# What needs to be done
In the copy, include every entry exactly but none of the pictures.

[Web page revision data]
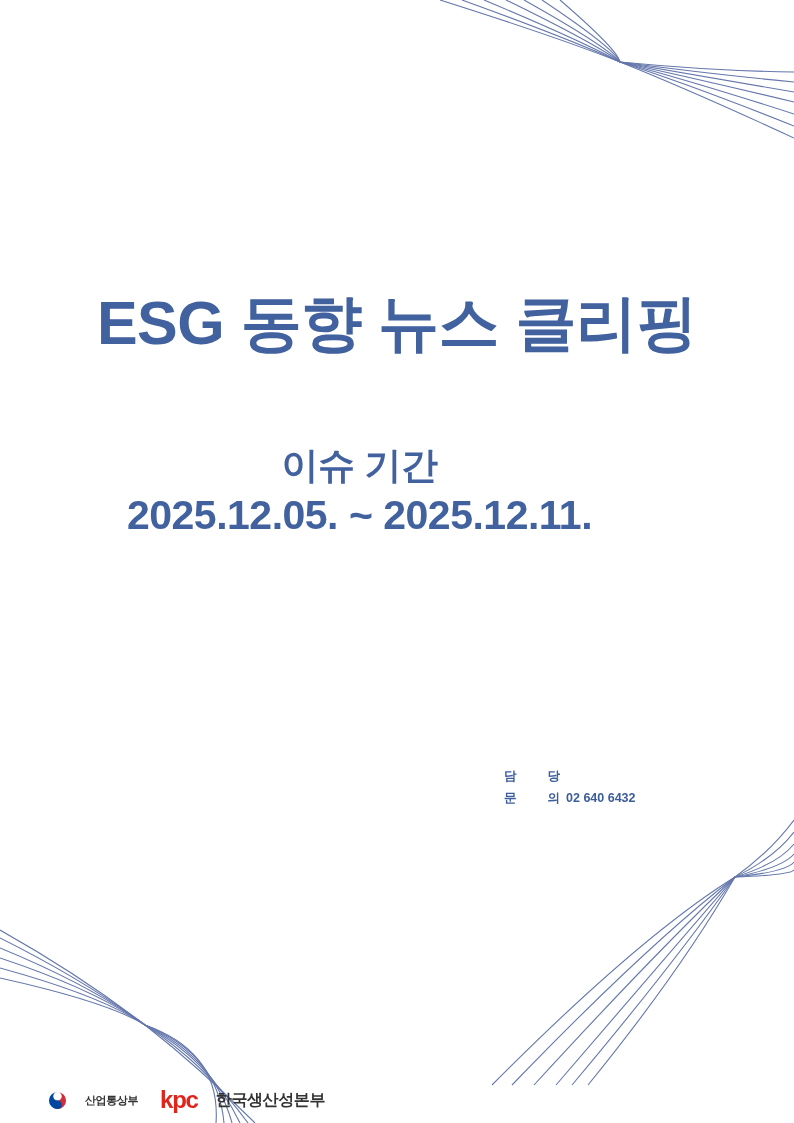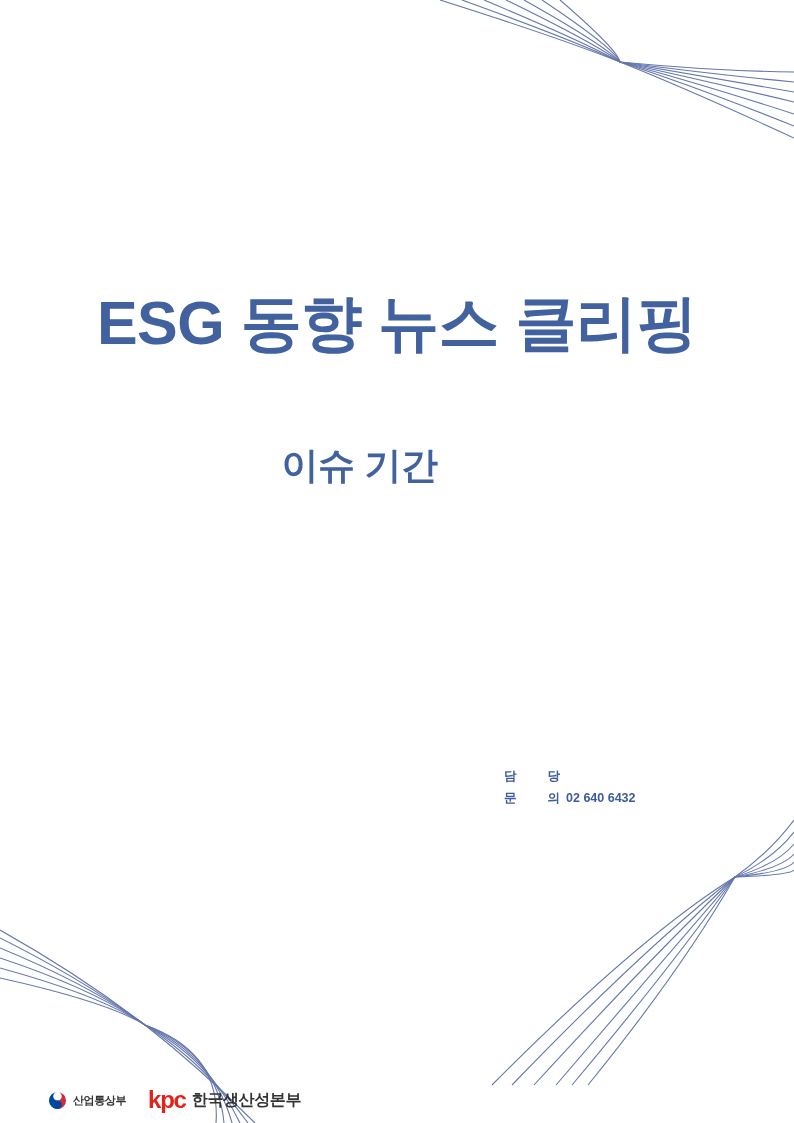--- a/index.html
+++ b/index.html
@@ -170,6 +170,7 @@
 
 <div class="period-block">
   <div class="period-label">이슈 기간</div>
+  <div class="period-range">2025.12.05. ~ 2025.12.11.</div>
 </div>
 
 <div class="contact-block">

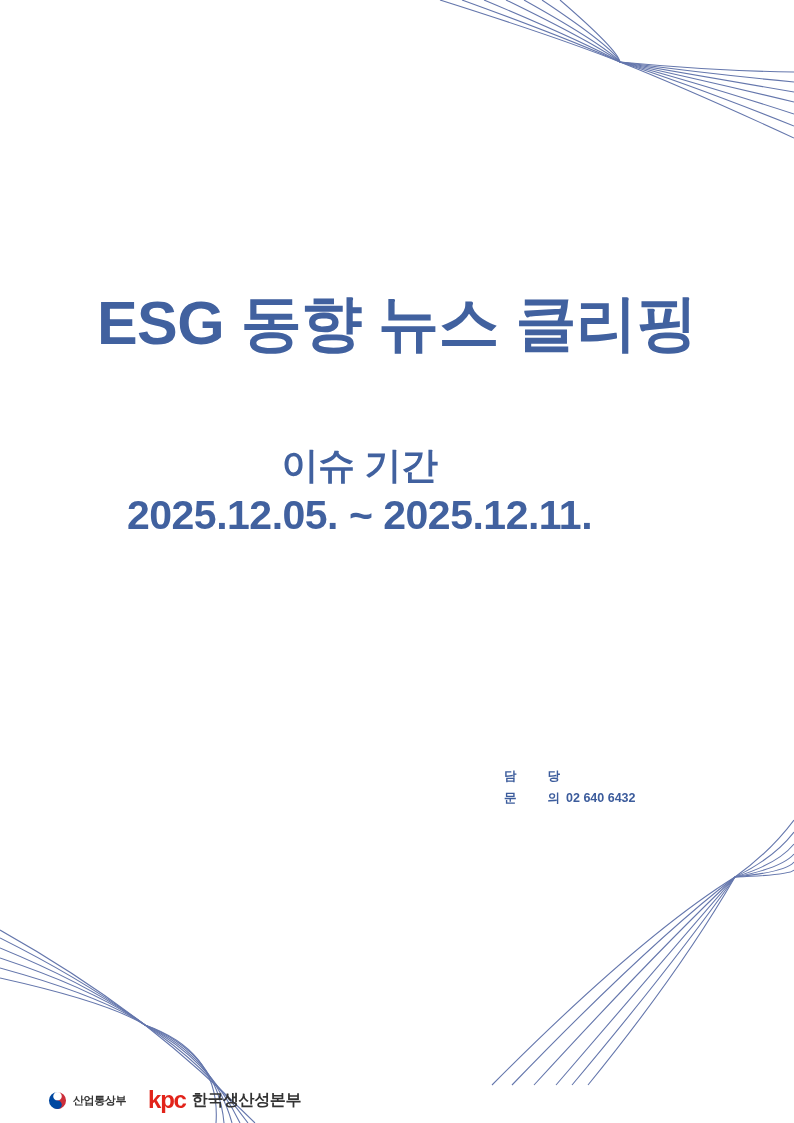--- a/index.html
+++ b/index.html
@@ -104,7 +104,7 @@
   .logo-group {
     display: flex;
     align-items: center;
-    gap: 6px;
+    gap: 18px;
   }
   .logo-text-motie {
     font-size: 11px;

# Reply
--- a/index.html
+++ b/index.html
@@ -170,6 +170,7 @@
 
 <div class="period-block">
   <div class="period-label">이슈 기간</div>
+  <div class="period-range">2025.12.05. ~ 2025.12.11.</div>
 </div>
 
 <div class="contact-block">

--- a/index.html
+++ b/index.html
@@ -104,7 +104,7 @@
   .logo-group {
     display: flex;
     align-items: center;
-    gap: 6px;
+    gap: 18px;
   }
   .logo-text-motie {
     font-size: 11px;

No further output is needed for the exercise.